[dm-devel] [PATCH] multipath -u: test socket connection in non-blocking mode
Hannes Reinecke
hare at suse.de
Wed Apr 24 05:48:40 UTC 2019
On 4/23/19 9:32 PM, Martin Wilck wrote:
> Since commit d7188fcd "multipathd: start daemon after udev trigger",
> multipathd startup is delayed during boot until after "udev settle"
> terminates. But "multipath -u" is run by udev workers for storage devices,
> and attempts to connect to the multipathd socket. This causes a start job
> for multipathd to be scheduled by systemd, but that job won't be started
> until "udev settle" finishes. This is not a problem on systems with 129 or
> less storage units, because the connect() call of "multipath -u" will
> succeed anyway. But on larger systems, the listen backlog of the systemd
> socket can be exceeded, which causes connect() calls for the socket to
> block until multipathd starts up and begins calling accept(). This creates
> a deadlock situation, because "multipath -u" (called by udev workers)

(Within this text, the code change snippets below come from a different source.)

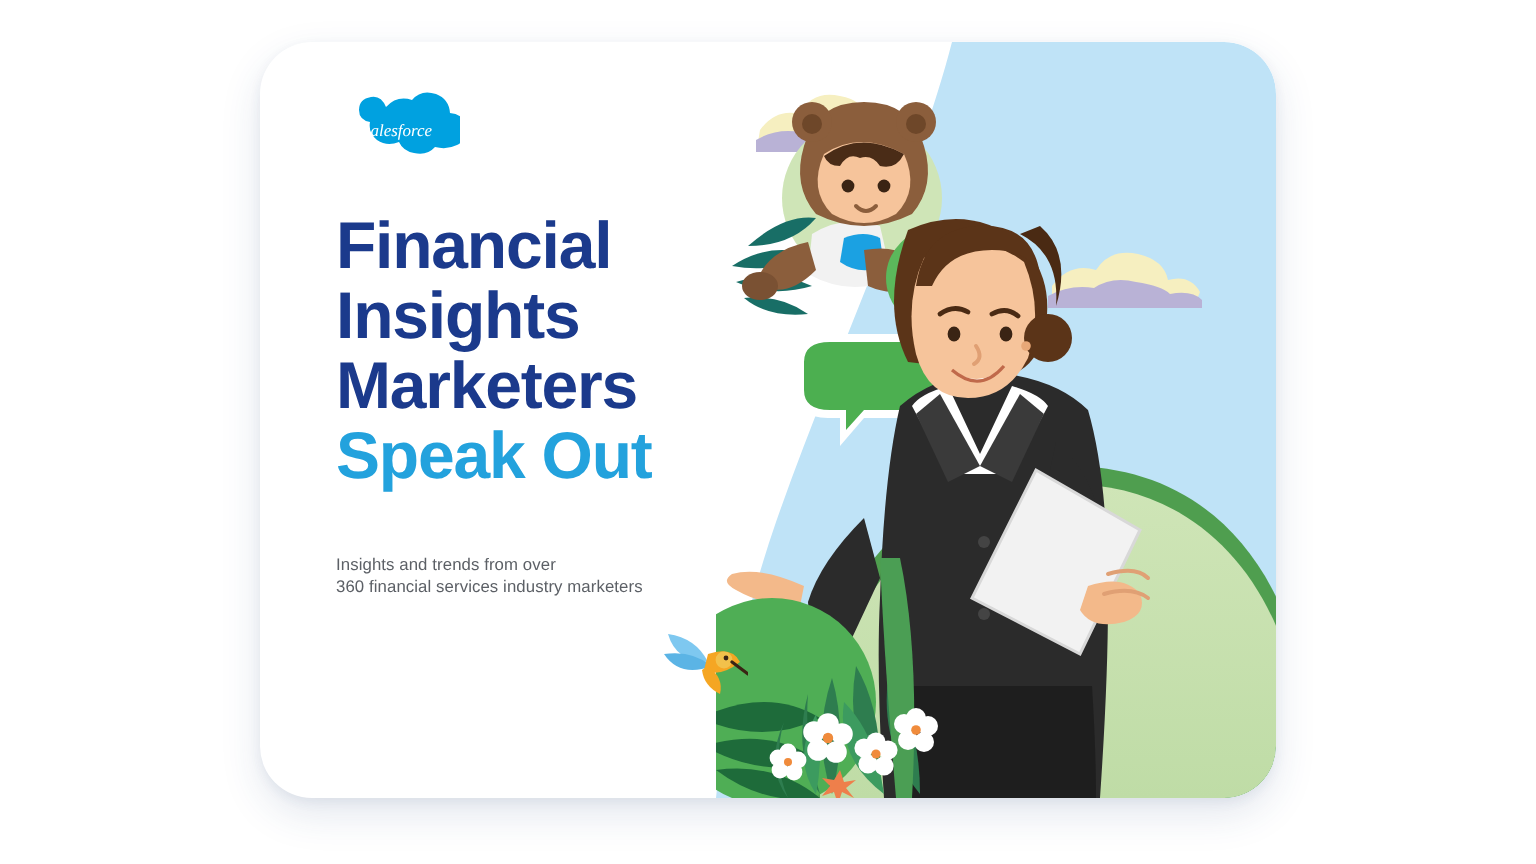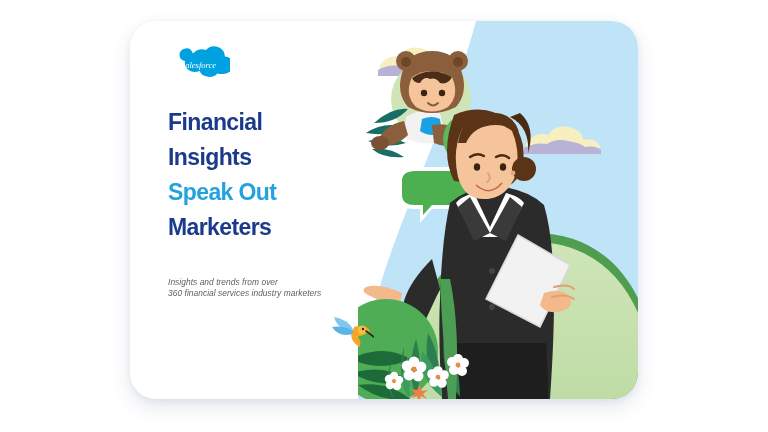--- a/index.html
+++ b/index.html
@@ -30,7 +30,7 @@
   .headline{
     margin-top:20px;
     font-weight:bold;
-    font-size:23px;line-height:35px;
+    font-size:33px;line-height:35px;
     letter-spacing:-.6px;
     color:#1B3A8C;
   }

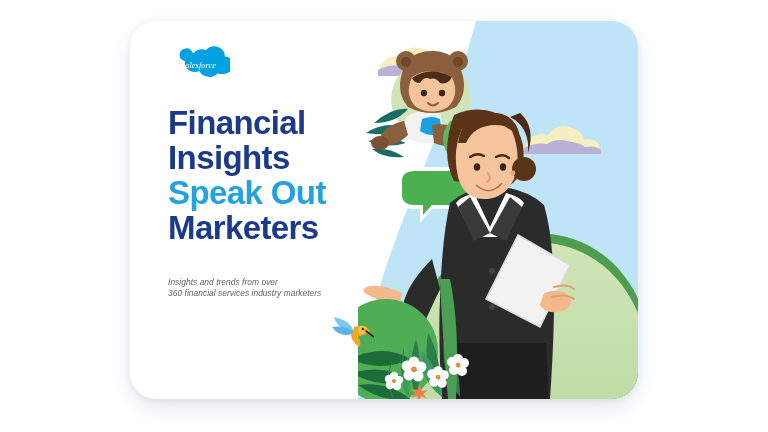--- a/index.html
+++ b/index.html
@@ -269,8 +269,8 @@
         <div class="headline">
           <span class="ln">Financial</span>
           <span class="ln">Insights</span>
+          <span class="ln">Marketers</span>
           <span class="ln accent">Speak Out</span>
-          <span class="ln">Marketers</span>
         </div>
 
         <div class="subtitle">

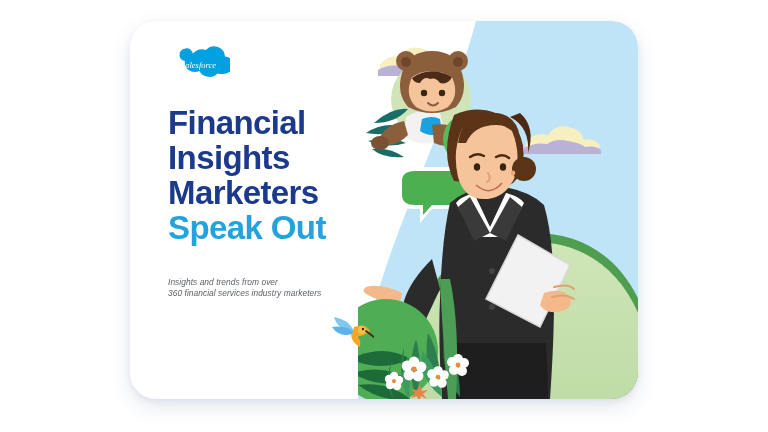--- a/index.html
+++ b/index.html
@@ -43,7 +43,7 @@
     color:#5c6066;
     letter-spacing:.05px;
   }
-  .subtitle span{display:block;white-space:nowrap;font-style:italic;}
+  .subtitle span{display:block;white-space:nowrap;}
 </style>
 </head>
 <body>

> blocks, and thus "udev settle" doesn't finish, delaying multipathd
> startup. This situation then persists until either the workers or "udev
> settle" time out. In the former case, path devices might be misclassified
> as non-multipath devices by "multipath -u".
>
> Fix this by using a non-blocking socket fd for connect() and interpret the
> errno appropriately.
>
> This patch reverts most of the changes from commit 8cdf6661 "multipath:
> check on multipathd without starting it". Instead, "multipath -u" does
> access the socket and start multipath again (which is what we want IMO),
> but it is now able to detect and handle the "full backlog" situation.
> ---
> libmpathcmd/mpath_cmd.c | 33 +++++++++++++++++---
> libmpathcmd/mpath_cmd.h | 15 +++++++++
> multipath/main.c | 67 ++++++++++++-----------------------------
> 3 files changed, 64 insertions(+), 51 deletions(-)
>
> diff --git a/libmpathcmd/mpath_cmd.c b/libmpathcmd/mpath_cmd.c
> index df4ca541..265af1fb 100644
> --- a/libmpathcmd/mpath_cmd.c
> +++ b/libmpathcmd/mpath_cmd.c
> @@ -26,6 +26,7 @@
> #include <poll.h>
> #include <string.h>
> #include <errno.h>
> +#include <fcntl.h>
>
> #include "mpath_cmd.h"
>
> @@ -93,10 +94,11 @@ static size_t write_all(int fd, const void *buf, size_t len)
> /*
> * connect to a unix domain socket
> */
> -int mpath_connect(void)
> +int __mpath_connect(int nonblocking)
> {
> - int fd, len;
> + int fd, len, err;
> struct sockaddr_un addr;
> + int flags = 0;
>
> memset(&addr, 0, sizeof(addr));
> addr.sun_family = AF_LOCAL;
> @@ -106,16 +108,39 @@ int mpath_connect(void)
>
> fd = socket(AF_LOCAL, SOCK_STREAM, 0);
> if (fd == -1)
> - return -1;
> + return -errno;
> +
> + if (nonblocking) {
> + flags = fcntl(fd, F_GETFL, 0);
> + if (flags != -1)
> + (void)fcntl(fd, F_SETFL, flags|O_NONBLOCK);
> + }
>
> if (connect(fd, (struct sockaddr *)&addr, len) == -1) {
> + err = -errno;
> close(fd);
> - return -1;
> + return err;
> }
>
> + if (nonblocking && flags != -1)
> + (void)fcntl(fd, F_SETFL, flags);
> +
> return fd;
> }
>
> +/*
> + * connect to a unix domain socket
> + */
> +int mpath_connect(void)
> +{
> + int fd = __mpath_connect(0);
> +
> + if (fd >= 0)
> + return fd;
> + errno = -fd;
> + return -1;
> +}
> +
> int mpath_disconnect(int fd)
> {
> return close(fd);
Please do away with the wrapper.
No point in having it; rather use a consistent return value
(ie either -1 and setting errno, or returning -errno directly).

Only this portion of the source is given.